* Task instructions: Give the data again exactly, without its images.

* Record extracts:
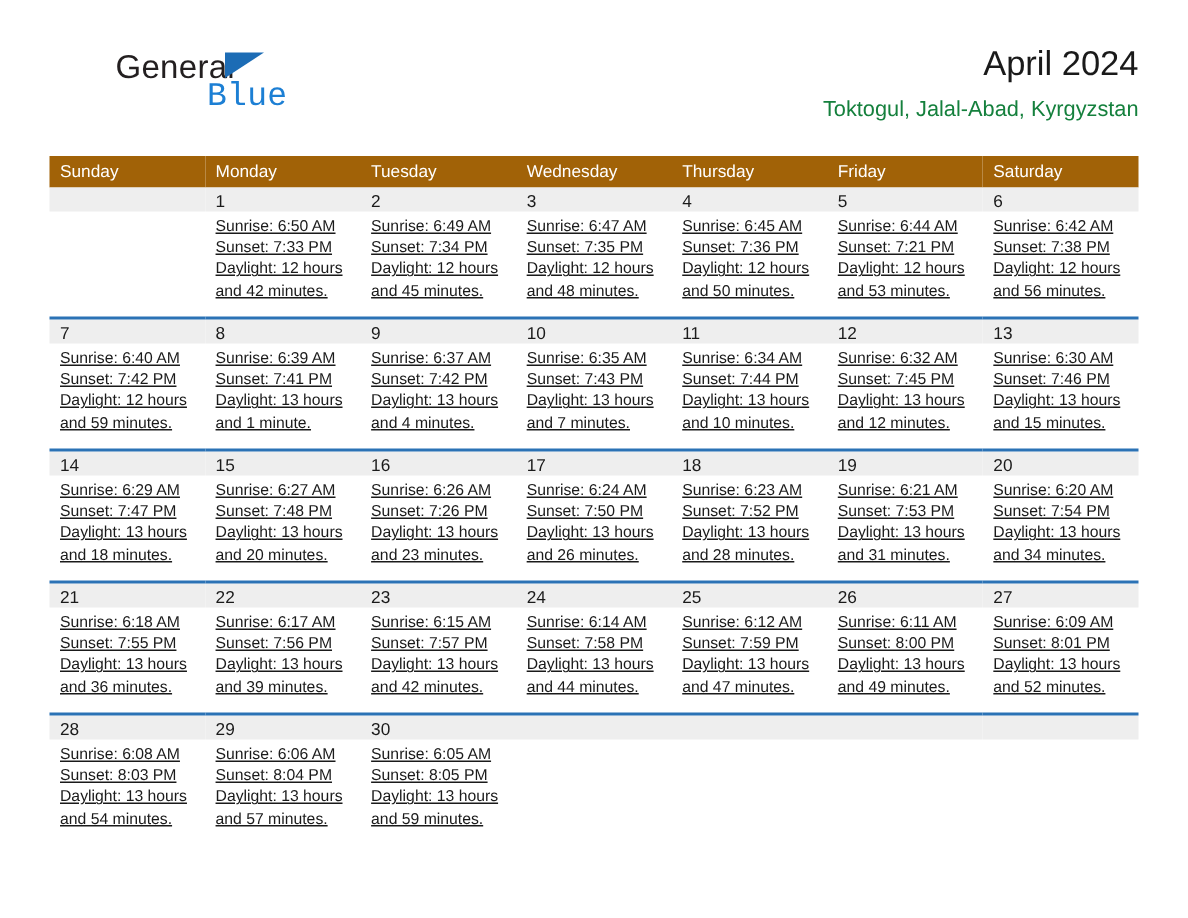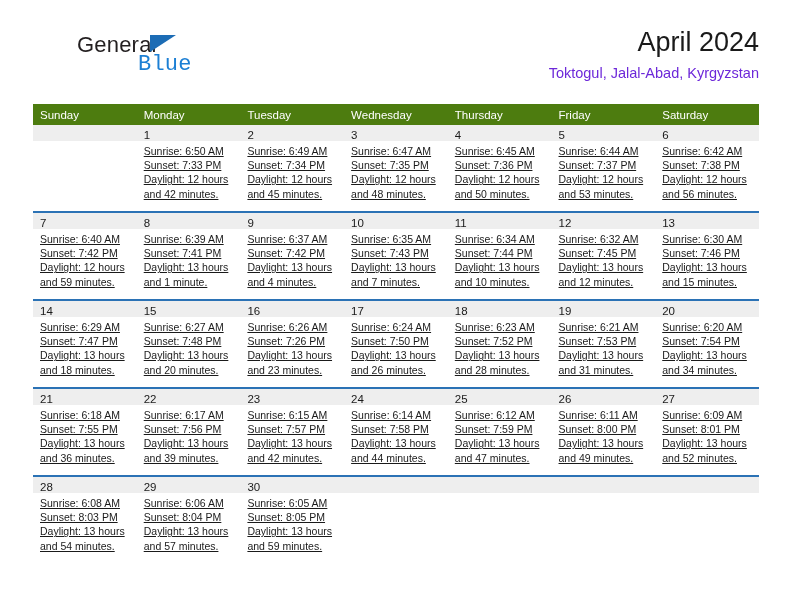--- a/index.html
+++ b/index.html
@@ -74,7 +74,7 @@
     text-align: right;
   }
   .cal-title {
-    font-size: 27px;
+    font-size: 23px;
     color: #1a1a1a;
     line-height: 32px;
     white-space: nowrap;

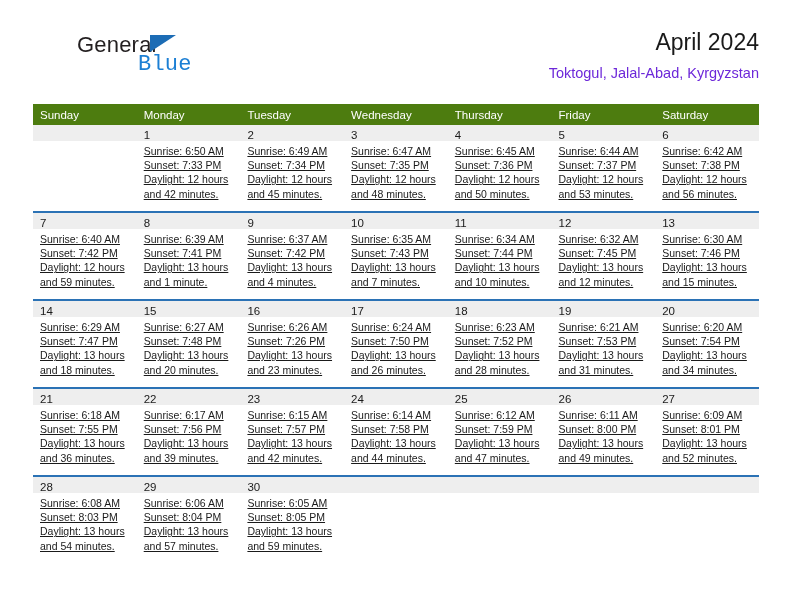--- a/index.html
+++ b/index.html
@@ -82,7 +82,7 @@
   }
   .cal-subtitle {
     font-size: 14.5px;
-    color: #6d28d9;
+    color: #15803d;
     line-height: 20px;
     margin-top: 5px;
     white-space: nowrap;

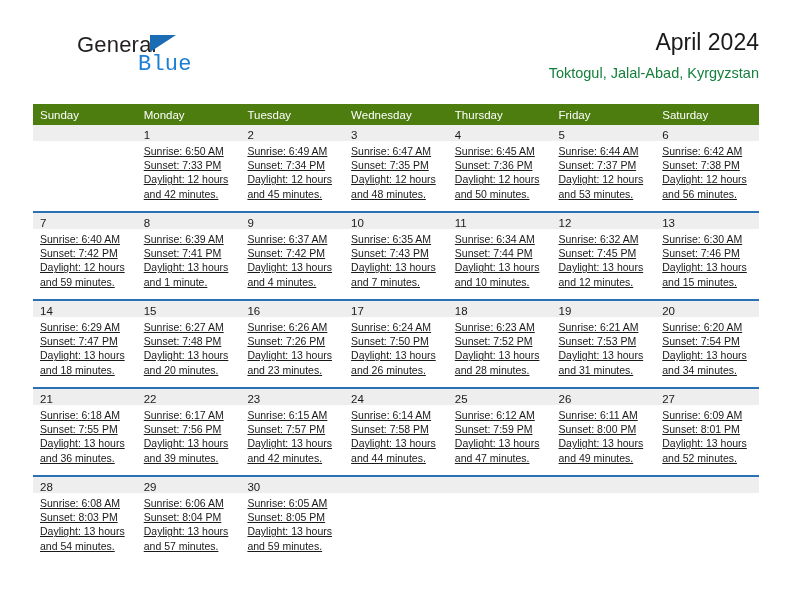--- a/index.html
+++ b/index.html
@@ -99,7 +99,7 @@
   }
 
   .calendar th {
-    background: #4d7c0f;
+    background: #a16207;
     color: #ffffff;
     font-size: 11.5px;
     font-weight: normal;

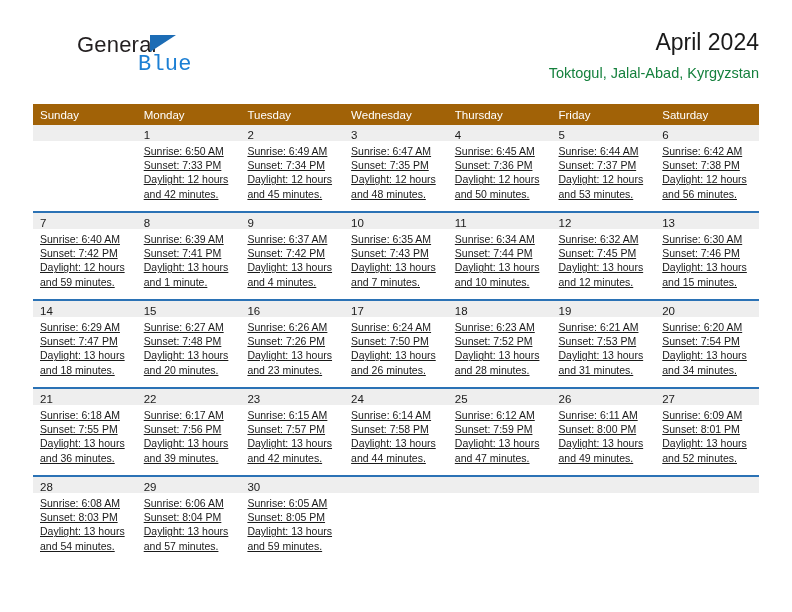--- a/index.html
+++ b/index.html
@@ -220,7 +220,7 @@
             <div class="daynum">5</div>
             <div class="cell-body">
               <div>Sunrise: 6:44 AM</div>
-              <div>Sunset: 7:37 PM</div>
+              <div>Sunset: 7:21 PM</div>
               <div>Daylight: 12 hours</div>
               <div>and 53 minutes.</div>
             </div>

* Response:
--- a/index.html
+++ b/index.html
@@ -74,7 +74,7 @@
     text-align: right;
   }
   .cal-title {
-    font-size: 27px;
+    font-size: 23px;
     color: #1a1a1a;
     line-height: 32px;
     white-space: nowrap;

--- a/index.html
+++ b/index.html
@@ -82,7 +82,7 @@
   }
   .cal-subtitle {
     font-size: 14.5px;
-    color: #6d28d9;
+    color: #15803d;
     line-height: 20px;
     margin-top: 5px;
     white-space: nowrap;

--- a/index.html
+++ b/index.html
@@ -99,7 +99,7 @@
   }
 
   .calendar th {
-    background: #4d7c0f;
+    background: #a16207;
     color: #ffffff;
     font-size: 11.5px;
     font-weight: normal;

--- a/index.html
+++ b/index.html
@@ -220,7 +220,7 @@
             <div class="daynum">5</div>
             <div class="cell-body">
               <div>Sunrise: 6:44 AM</div>
-              <div>Sunset: 7:37 PM</div>
+              <div>Sunset: 7:21 PM</div>
               <div>Daylight: 12 hours</div>
               <div>and 53 minutes.</div>
             </div>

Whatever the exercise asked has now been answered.